Background: Gemcitabine and paclitaxel both have significant single agent activity in non-small cell lung cancer (NSCLC). Because both are cell cycle and phase specific in their mechanism of action, frequent exposure should optimize activity. Phase I data support that gemcitabine is maximally converted to the active metabolite when it is infused at a rate of 10 mg/(m2 min). Based on this, we designed a phase II trial to examine gemcitabine 800 mg/m2 infused over 80 min with paclitaxel 110 mg/m2 infused over 3 h both on days 1, 8 and 15 every 28 days as first line therapy in patients with advanced NSCLC. The primary objectives were to assess the response rate, toxicity and survival of the combination in advanced NSCLC. Secondary objectives were to determine the effect of paclitaxel on the pharmacokinetic (PK) distribution of gemcitabine, the ability to achieve a concentration of 10-20 microM when gemcitabine was infused at a rate of 10 mg/(m2 min), as well as to assess the quality of life (QOL) with the functional assessment of cancer therapy-lung (FACT-L) questionnaire.
Methods: Patients with NSCLC, no prior treatment, ECOG performance status (PS) 0-1, adequate bone marrow, renal, and hepatic function were eligible for this trial.
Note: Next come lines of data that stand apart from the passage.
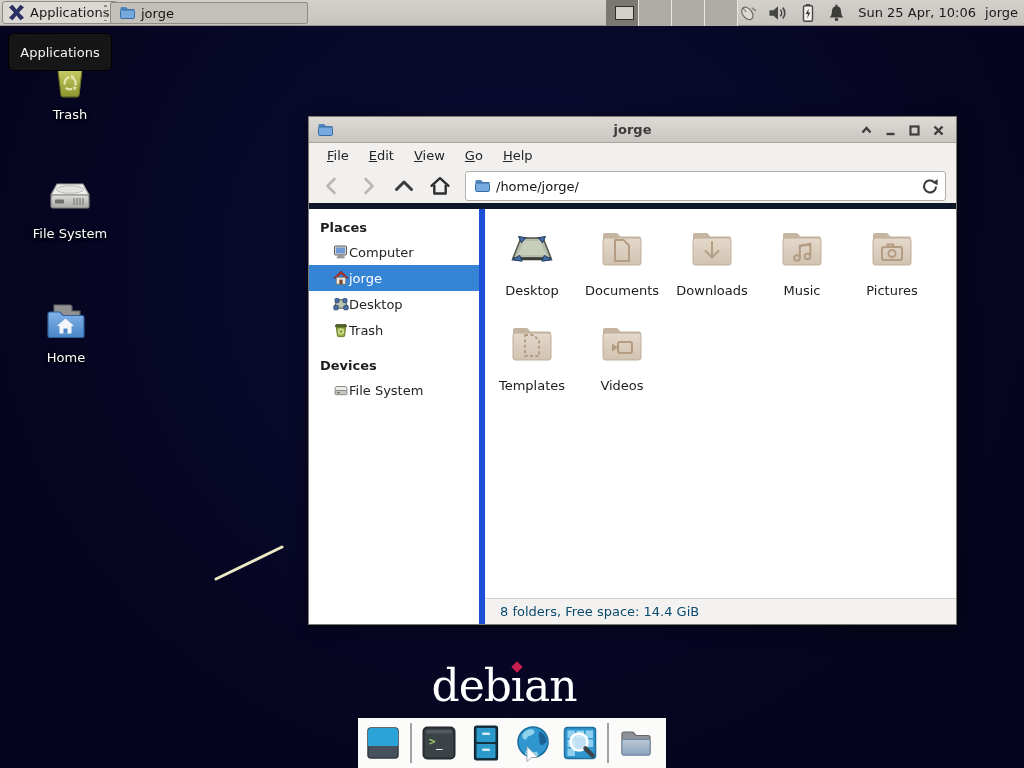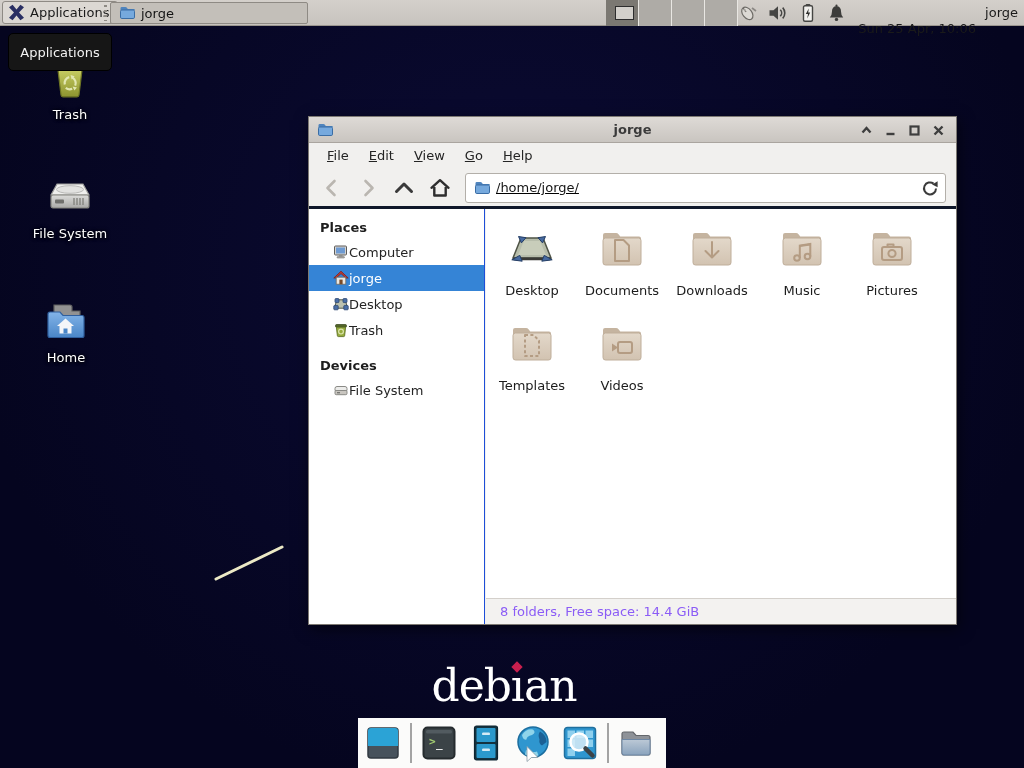--- a/index.html
+++ b/index.html
@@ -28,7 +28,7 @@
     background:#d3d0cb; border:1px solid #2d2d2d; }
   .tray { position:absolute; right:178px; top:0; height:26px; display:flex; align-items:center; gap:10px; }
   .tray svg { display:block; }
-  .clock { position:absolute; right:48px; top:16px; height:20px; line-height:26px; color:#1a1a1a; }
+  .clock { position:absolute; right:48px; top:0; height:20px; line-height:26px; color:#1a1a1a; }
   .panel-user { position:absolute; right:6px; top:0; height:26px; line-height:26px; color:#1a1a1a; }
 
   

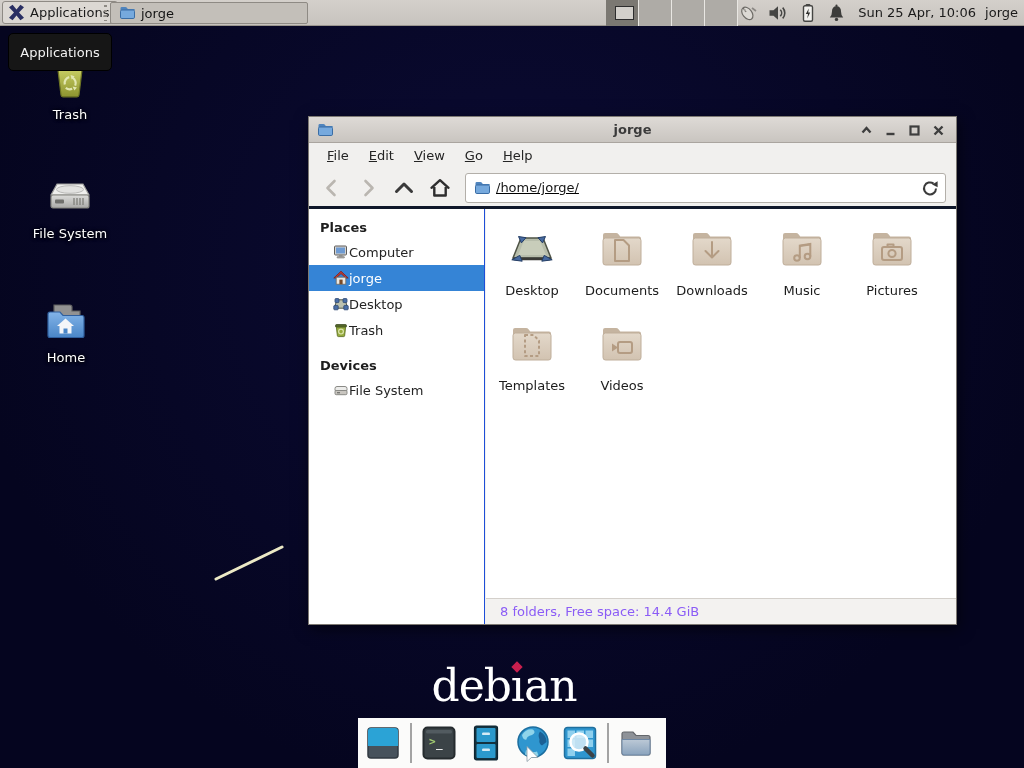--- a/index.html
+++ b/index.html
@@ -64,7 +64,7 @@
   .menubar u { text-decoration:underline; }
 
   .toolbar { position:absolute; left:0; top:52px; right:0; height:40px; background:#f1f0ee;
-    border-bottom:3px solid #0f172a; display:flex; align-items:center; padding:0 10px 0 8px; gap:6px;text-decoration:underline; }
+    border-bottom:6px solid #0f172a; display:flex; align-items:center; padding:0 10px 0 8px; gap:6px; }
   .nav-btn { width:30px; height:28px; display:flex; align-items:center; justify-content:center; border-radius:3px; }
   .pathbar { flex:1; height:30px; margin-left:4px; background:#fff; border:1px solid #b3afa9;
     border-radius:3px; display:flex; align-items:center; padding:0 6px 0 8px; gap:6px; }

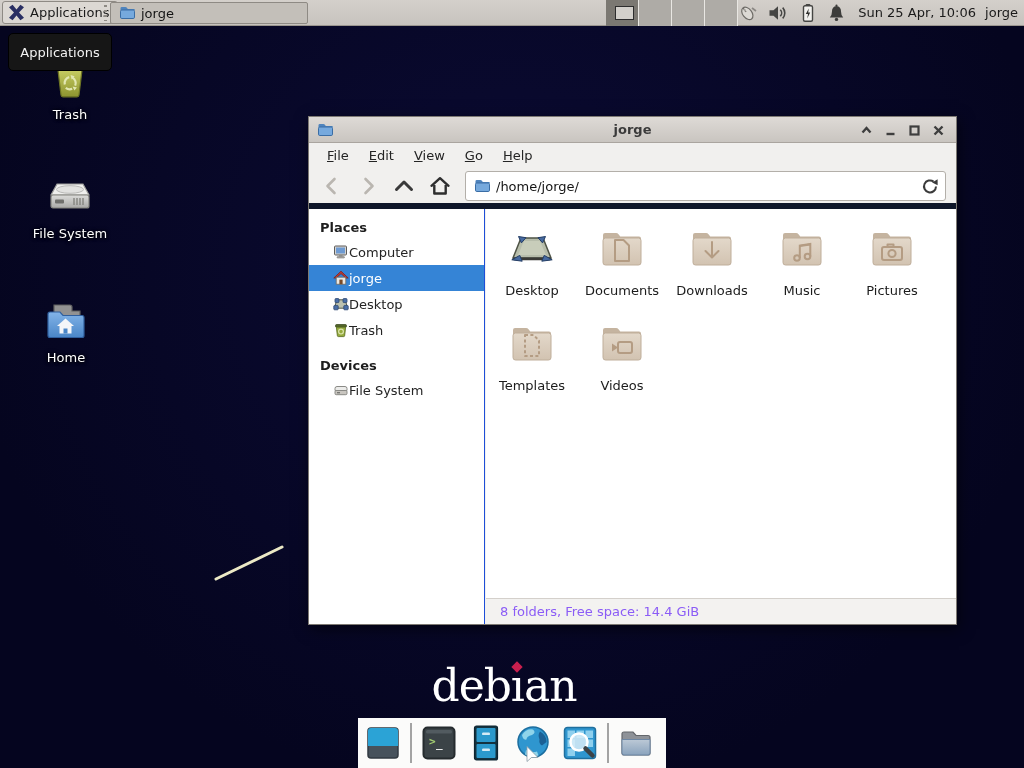--- a/index.html
+++ b/index.html
@@ -73,7 +73,7 @@
 
   .main { position:absolute; left:0; top:92px; right:0; bottom:0; }
   .sidebar { position:absolute; left:0; top:0; bottom:0; width:176px; background:#fff;
-    border-right:1px solid #1d4ed8; padding-top:8px; }
+    border-right:6px solid #1d4ed8; padding-top:8px; }
   .side-header { height:22px; line-height:22px; padding-left:11px; font-weight:bold; color:#1e1e1e; }
   .side-header.dev { margin-top:12px; }
   .side-item { height:26px; display:flex; align-items:center; padding-left:24px; color:#242424; }

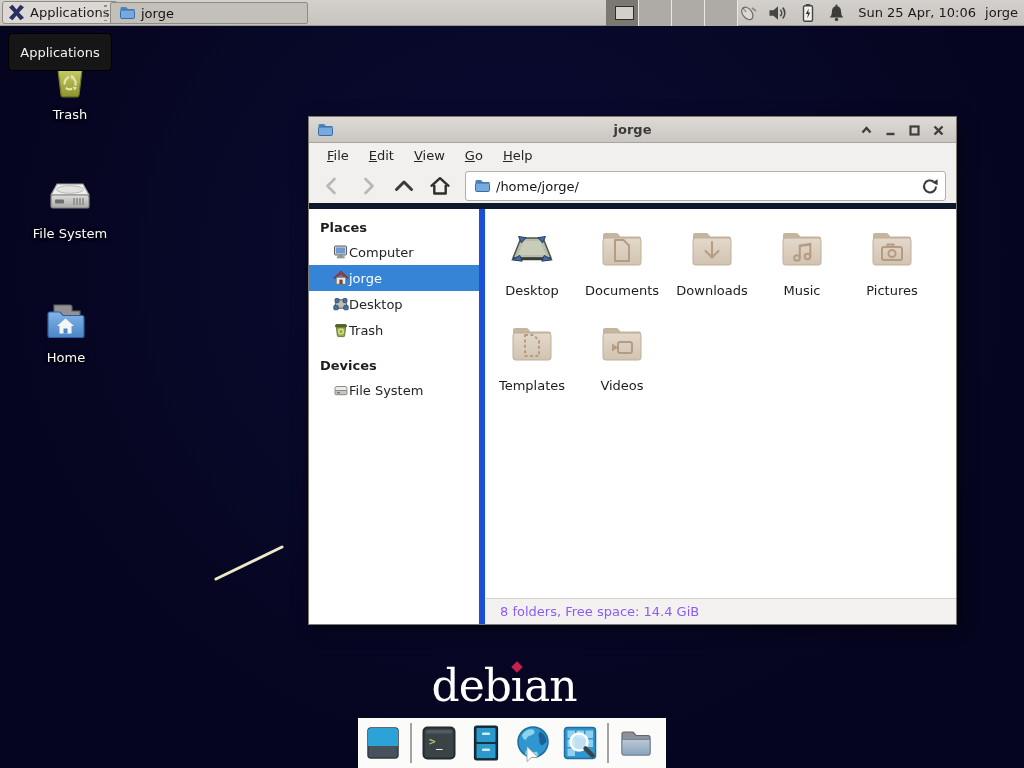--- a/index.html
+++ b/index.html
@@ -88,7 +88,7 @@
   .f-item .f-lbl { margin-top:10px; color:#1c1c1c; }
 
   .statusbar { position:absolute; left:177px; right:0; bottom:0; height:26px; background:#f3f2f0;
-    border-top:1px solid #d4d0cb; line-height:25px; padding-left:14px; color:#8b5cf6; }
+    border-top:1px solid #d4d0cb; line-height:25px; padding-left:14px; color:#0c4a6e; }
 
   
   .debian { position:absolute; left:0; right:16px; top:660px; text-align:center; color:#fff;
Paclitaxel 110 mg/m2 was infused over 3 h, followed by gemcitabine 800 mg/m2 infused over 80 min on days 1, 8, and 15 every 28 days for the first 2 patients, and then amended to days 1 and 8 every 21 days after the first 2 patients required day 15 dose omissions due to myelosupression.
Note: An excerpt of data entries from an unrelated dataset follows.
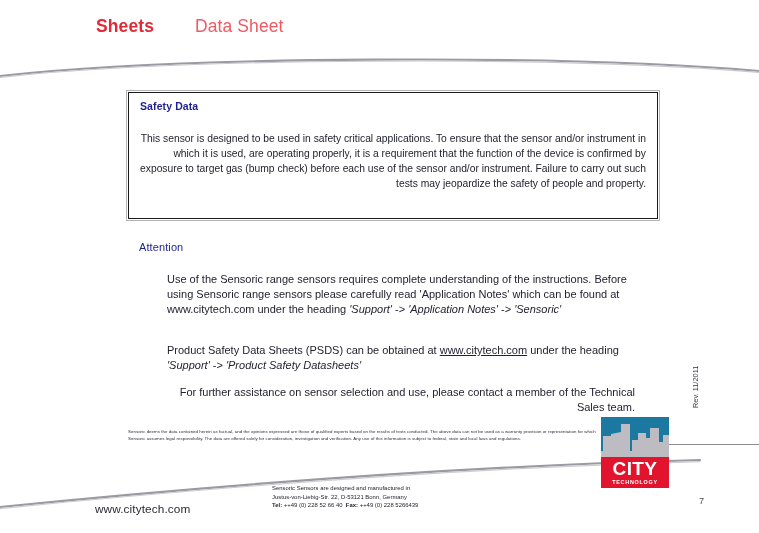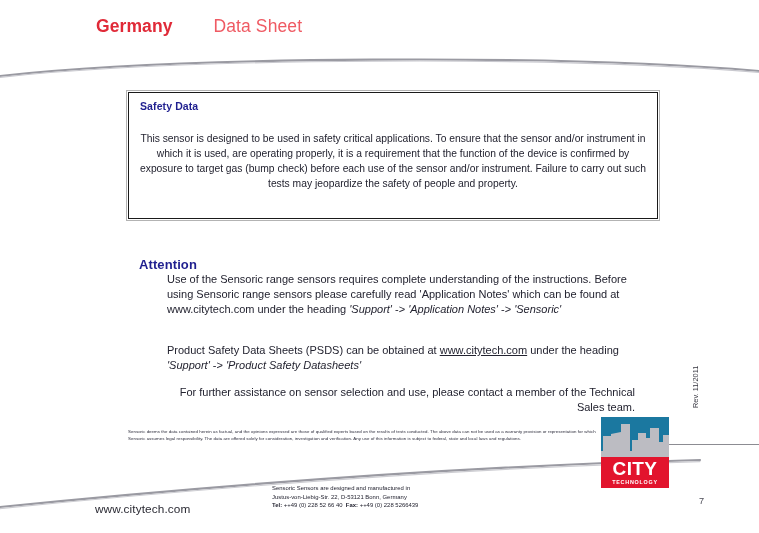--- a/index.html
+++ b/index.html
@@ -216,7 +216,7 @@
 <div id="page">
 
   <div class="page-title">
-    <span class="strong">Germany</span><span class="light"> Data Sheet</span>
+    <span class="strong">Sheets</span><span class="light"> Data Sheet</span>
   </div>
 
   <div class="swoosh swoosh-top">

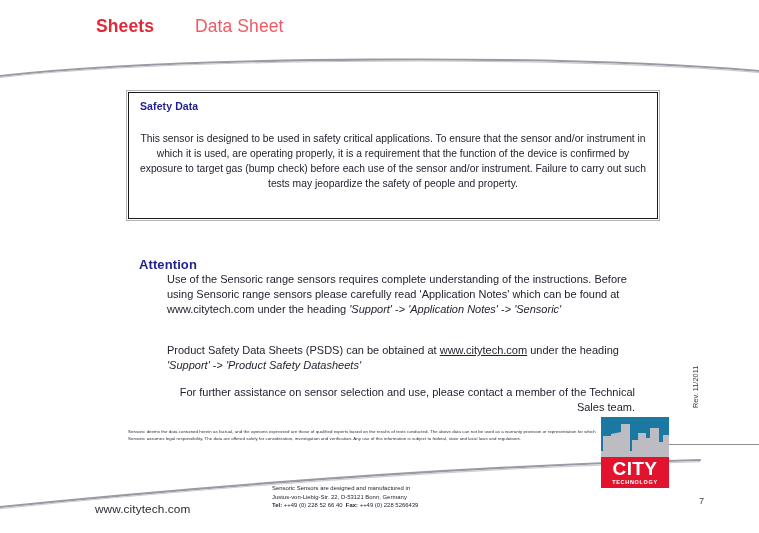--- a/index.html
+++ b/index.html
@@ -76,7 +76,7 @@
     font-size: 10.3px;
     line-height: 15.1px;
     color: #232330;
-    text-align: center;
+    text-align: right;
   }
 
   

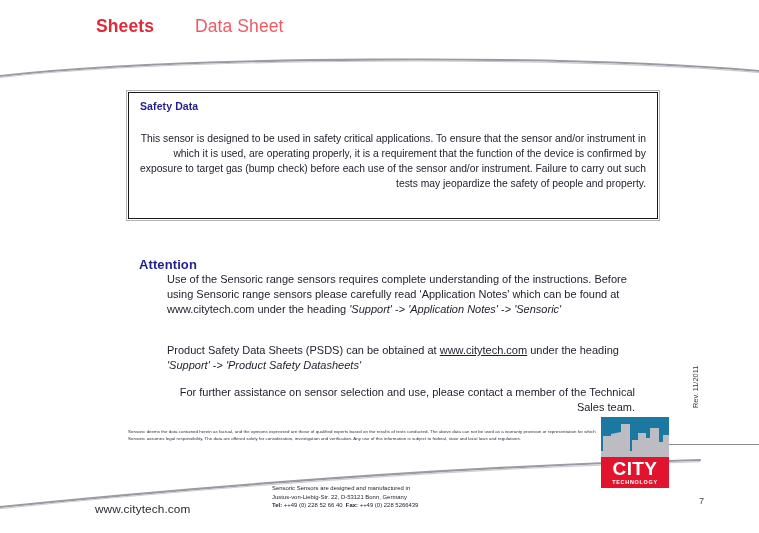--- a/index.html
+++ b/index.html
@@ -82,11 +82,10 @@
   
   .section-title {
     position: absolute;
-    font-size: 13px;
-    font-weight: bold;
+    font-size: 11px;
+    font-weight: normal;
     color: #1f1f8f;
     letter-spacing: 0.1px;
-    margin-top: 16px;
   }
   #attention-title { left: 139px; top: 241px; }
Results: Thirty-nine patients were treated. Nine PS = 0; 28 PS = 1; Stage IIIB = 3, Stage IV = 36; median age 62 (range: 39-77). A median of six cycles (range: 0-10) was delivered. Grade 3-4 toxicities observed in > or =10% of patients included leucopenia in 26%, neutropenia in 28%, dyspnea in 13%, febrile neutropenia in 3% (1 patient). Fourteen of 39 (35%, 95% CI: 21-53%) patients had a partial response (PR), 14 of 39 (35%, 95% CI: 21-53%) had stable disease (SD) and 5 patients (13%, 95% CI: 4-27%) had progressive (PD). Median survival was 10.4 months (95% CI: 5.3-13.6). One-and two-year survival rates were 35% (95% CI: 21-53%) and 5% (95% CI: 0.6-17%), respectively. QOL as measured by the FACT-L and the trial outcome index (TOI) did not change significantly from baseline over the course of therapy.
Conclusions: Paclitaxel and gemcitabine is an active and well-tolerated combination in advanced NSCLC. Patients on this trial had no significant change in their QOL as assessed by the FACT-L questionnaire.